The 2nd pic was taken the day he got in the tank, his hump has since grown back to where it was when I bought him (1st pic)

Oh and any pics of that amazing looking red oscar in the background??? :drooling:


----------



## sjwrx (Apr 15, 2009)

Chubbs the Jellybean said:


> sjwrx said:
> 
> 
> > Chubbs the Jellybean said:
> ...


Nice Male! reminds me of my Pink male con with a huge hump lol. How bout you send him over to me so he can make babies with ym female :thumb:

I got rid of the Oscar a few days ago.

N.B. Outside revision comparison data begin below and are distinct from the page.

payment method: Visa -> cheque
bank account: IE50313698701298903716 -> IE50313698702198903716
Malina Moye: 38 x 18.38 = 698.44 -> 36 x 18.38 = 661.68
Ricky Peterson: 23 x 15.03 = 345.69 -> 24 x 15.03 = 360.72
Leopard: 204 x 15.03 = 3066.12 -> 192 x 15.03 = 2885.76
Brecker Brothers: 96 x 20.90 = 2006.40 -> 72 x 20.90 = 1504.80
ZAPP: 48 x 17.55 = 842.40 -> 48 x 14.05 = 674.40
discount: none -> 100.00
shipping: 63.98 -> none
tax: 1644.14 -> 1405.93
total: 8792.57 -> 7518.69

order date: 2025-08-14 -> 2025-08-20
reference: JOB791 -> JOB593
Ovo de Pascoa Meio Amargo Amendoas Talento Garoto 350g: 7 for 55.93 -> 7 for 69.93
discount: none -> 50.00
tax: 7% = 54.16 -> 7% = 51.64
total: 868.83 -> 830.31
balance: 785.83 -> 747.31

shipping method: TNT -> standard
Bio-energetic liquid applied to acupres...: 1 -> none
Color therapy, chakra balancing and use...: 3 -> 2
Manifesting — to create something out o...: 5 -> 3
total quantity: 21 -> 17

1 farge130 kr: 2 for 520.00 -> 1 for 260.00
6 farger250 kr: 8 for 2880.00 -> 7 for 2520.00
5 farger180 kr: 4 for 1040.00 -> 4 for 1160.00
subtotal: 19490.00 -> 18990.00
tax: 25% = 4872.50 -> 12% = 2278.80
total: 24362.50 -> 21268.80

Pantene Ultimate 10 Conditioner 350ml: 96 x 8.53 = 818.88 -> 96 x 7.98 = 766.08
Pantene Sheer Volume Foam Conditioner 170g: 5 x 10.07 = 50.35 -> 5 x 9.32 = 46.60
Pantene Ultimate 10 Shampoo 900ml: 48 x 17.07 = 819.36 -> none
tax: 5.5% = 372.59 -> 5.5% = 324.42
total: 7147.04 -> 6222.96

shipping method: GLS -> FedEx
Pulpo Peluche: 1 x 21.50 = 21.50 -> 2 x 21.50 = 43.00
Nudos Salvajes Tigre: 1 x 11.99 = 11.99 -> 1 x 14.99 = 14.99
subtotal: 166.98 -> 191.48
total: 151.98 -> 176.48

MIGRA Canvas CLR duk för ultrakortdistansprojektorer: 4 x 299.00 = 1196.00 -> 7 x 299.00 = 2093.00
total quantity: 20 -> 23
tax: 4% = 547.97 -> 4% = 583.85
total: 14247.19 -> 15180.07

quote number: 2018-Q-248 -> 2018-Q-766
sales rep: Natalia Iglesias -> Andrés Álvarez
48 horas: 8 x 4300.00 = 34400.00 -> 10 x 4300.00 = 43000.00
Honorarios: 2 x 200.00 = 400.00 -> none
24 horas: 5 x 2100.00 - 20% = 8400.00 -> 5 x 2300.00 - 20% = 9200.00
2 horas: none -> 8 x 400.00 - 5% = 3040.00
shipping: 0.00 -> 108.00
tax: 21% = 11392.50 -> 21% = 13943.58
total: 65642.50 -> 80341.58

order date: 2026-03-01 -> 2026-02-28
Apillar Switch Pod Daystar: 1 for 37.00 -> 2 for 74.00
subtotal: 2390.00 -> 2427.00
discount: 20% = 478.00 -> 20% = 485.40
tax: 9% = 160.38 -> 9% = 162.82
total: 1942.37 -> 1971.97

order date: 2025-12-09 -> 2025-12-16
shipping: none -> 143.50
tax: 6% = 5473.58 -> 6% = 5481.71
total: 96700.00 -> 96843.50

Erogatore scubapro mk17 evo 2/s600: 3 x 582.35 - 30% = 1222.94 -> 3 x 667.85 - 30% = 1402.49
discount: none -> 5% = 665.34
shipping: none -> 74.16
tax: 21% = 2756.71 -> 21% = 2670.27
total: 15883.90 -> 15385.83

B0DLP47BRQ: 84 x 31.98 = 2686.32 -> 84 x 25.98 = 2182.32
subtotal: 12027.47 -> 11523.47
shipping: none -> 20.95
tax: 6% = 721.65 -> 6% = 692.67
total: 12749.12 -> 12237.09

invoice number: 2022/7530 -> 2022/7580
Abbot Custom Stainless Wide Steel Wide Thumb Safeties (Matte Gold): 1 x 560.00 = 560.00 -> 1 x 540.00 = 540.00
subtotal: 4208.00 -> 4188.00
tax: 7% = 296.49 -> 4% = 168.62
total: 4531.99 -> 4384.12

He/she's gone to a new home, decided i want a different setup with the tank ^^


----------



## sjwrx (Apr 15, 2009)

des said:


> Nice looking betta.


Thanks! he was my first betta lol


----------



## Chubbs the Jellybean (Jun 16, 2009)

I do like the betta too, but would love to see more of that oscar


----------



## dwarfpike (Jan 22, 2008)

The argentea is looking good, that species is always impressive looking.

I love the blue on the JD.

The betta is unqiue looking, I'd love to see a full on side shot of him.

The feeder fish is ... meh.

I'm not a huge marbled con fan, but that one is good looking. And the patterns on the oscar look sharp and clear.


----------



## sjwrx (Apr 15, 2009)

The Argentea put on a lot more color then the last time i photographed her(what i suspect it to be)

Excited to see how my ebjd would grow out to be, as my last 2 died on me and didnt get past 3"

Here's another pic of the Betta, cant get a pic of him flared.


----------



## dwarfpike (Jan 22, 2008)

Is that lavender in the fins due to the flash, or is that really there?

Great betta!!! :thumb:


----------



## sjwrx (Apr 15, 2009)

dwarfpike said:


> Is that lavender in the fins due to the flash, or is that really there?
> 
> Great betta!!! :thumb:


That's his actual color, hes a Copper Halfmoon.
[http://www.fastpictures.com/images/siamese/copperhm.jpg

That's the picture that was given by the seller.

This first betta has gotten me addicted to them lol. have gotten atleast 5 more since then.


----------